OCR on chinese subtitles in a video


I am trying to extract subtitles from two taiwanese series “我們與惡的距離: The world between us” and “想見你: Someday or one day” (official translation, not literal). As for most series in mandarin, the subs are hardcoded and I am looking for a way to extract an .srt or csv files out of it, to produce a workable text. In general, it would be great to be able to retrieve all subs from series or movies en mandarin, which are almost always containing hardcoded subs.

I have seen your demo on youtube ( https://www.youtube.com/watch?v=YNGkGWj8lA4 ), and it look pretty close to what I want to do except it should be applied on VLC (or any other player) and as well, is there a way to save the full text OCRed somewhere? (I do not need the timing of the subtitles in this case, only the text).

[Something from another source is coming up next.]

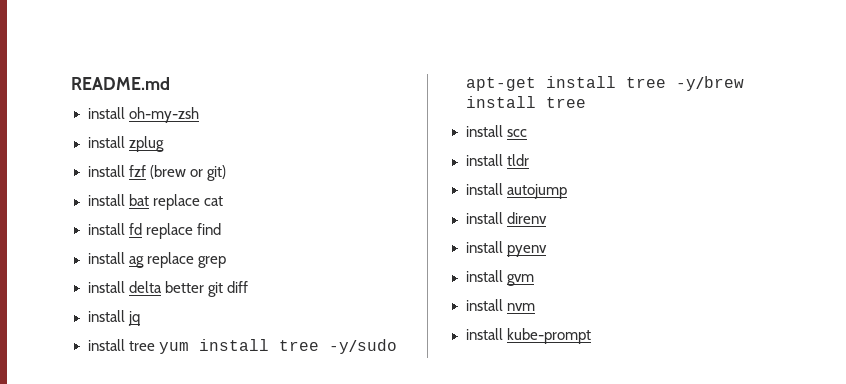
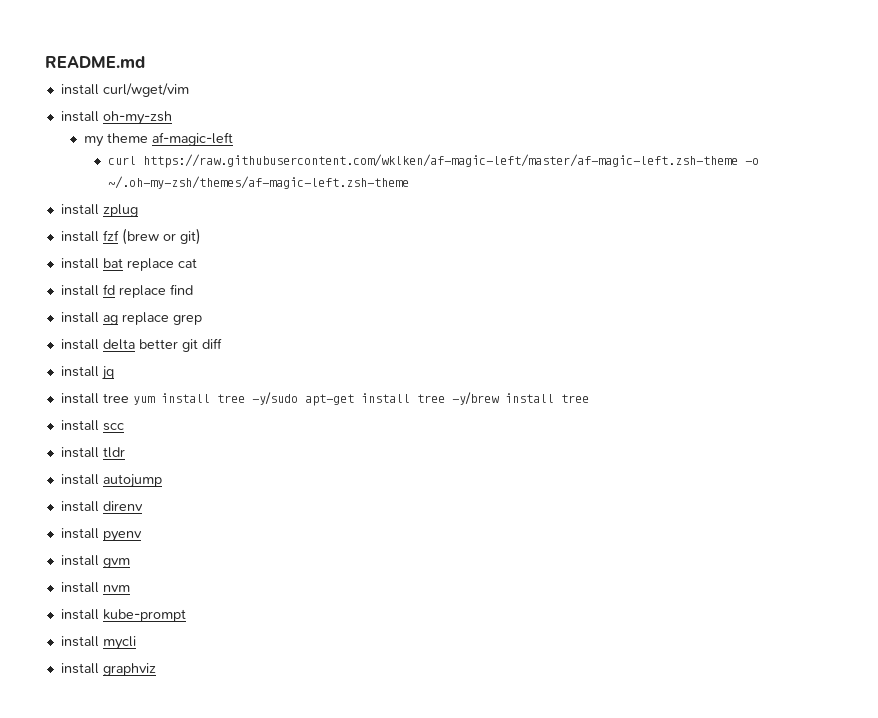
(170, 83) none -> [60,83,189,97] // install curl/wget/vim
(199, 115) none -> [84,132,234,147] [107,154,759,168] [107,176,409,189] // my theme af-magic-left // curl https://raw.githubusercontent.com/wklken/af-magic-left/master/af-magic-left.zsh-theme -o ~/.oh-my-zsh/themes/af-magic-left.zsh-theme
(591, 336) none -> [60,636,136,650] [60,663,156,676] // install mycli // install graphviz

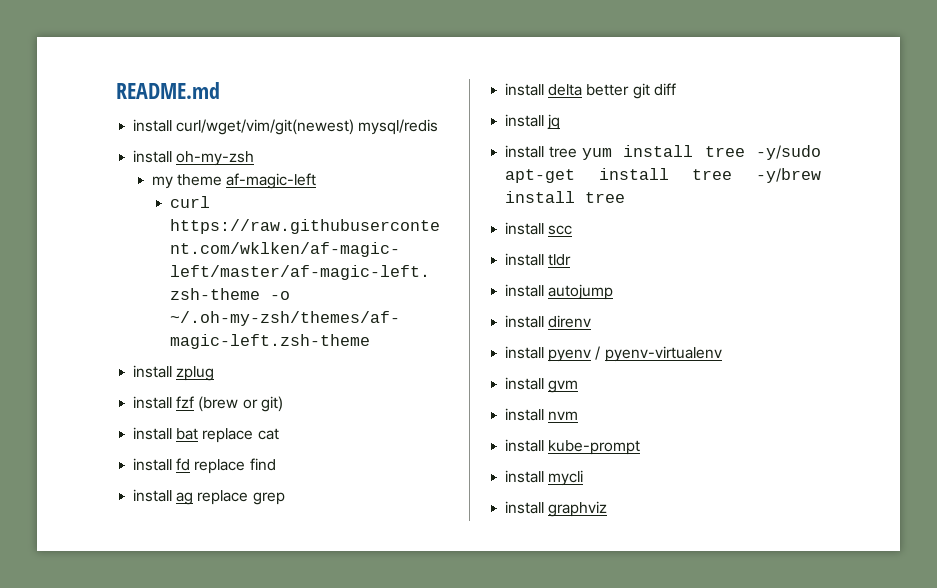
[102,83,189,97] curl/wget/vim -> [176,119,439,135] curl/wget/vim/git(newest) mysql/redis
(142, 536) none -> [595,346,722,362] / pyenv-virtualenv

Is there a way to apply OCR to the video?
Is there also a way to know when the OCR is not completely sure, to come back and check it manually?

The purpose is to do some vocabulary analysis using R once having extracted it, not translation, for a university project.

Hi, how are you currently extracting the text? With Copyfish, the OCR API or with screen scraping?

I was trying to use copyfish, but I am definitely open to using different method and invest some time in it to make it work, if there is a way.

You can use the screen scraping feature of UI.Vision RPA software to automate this task, including saving the text.

The tricky part is to detect when the subtitles change. I am not sure how to detect that reliably…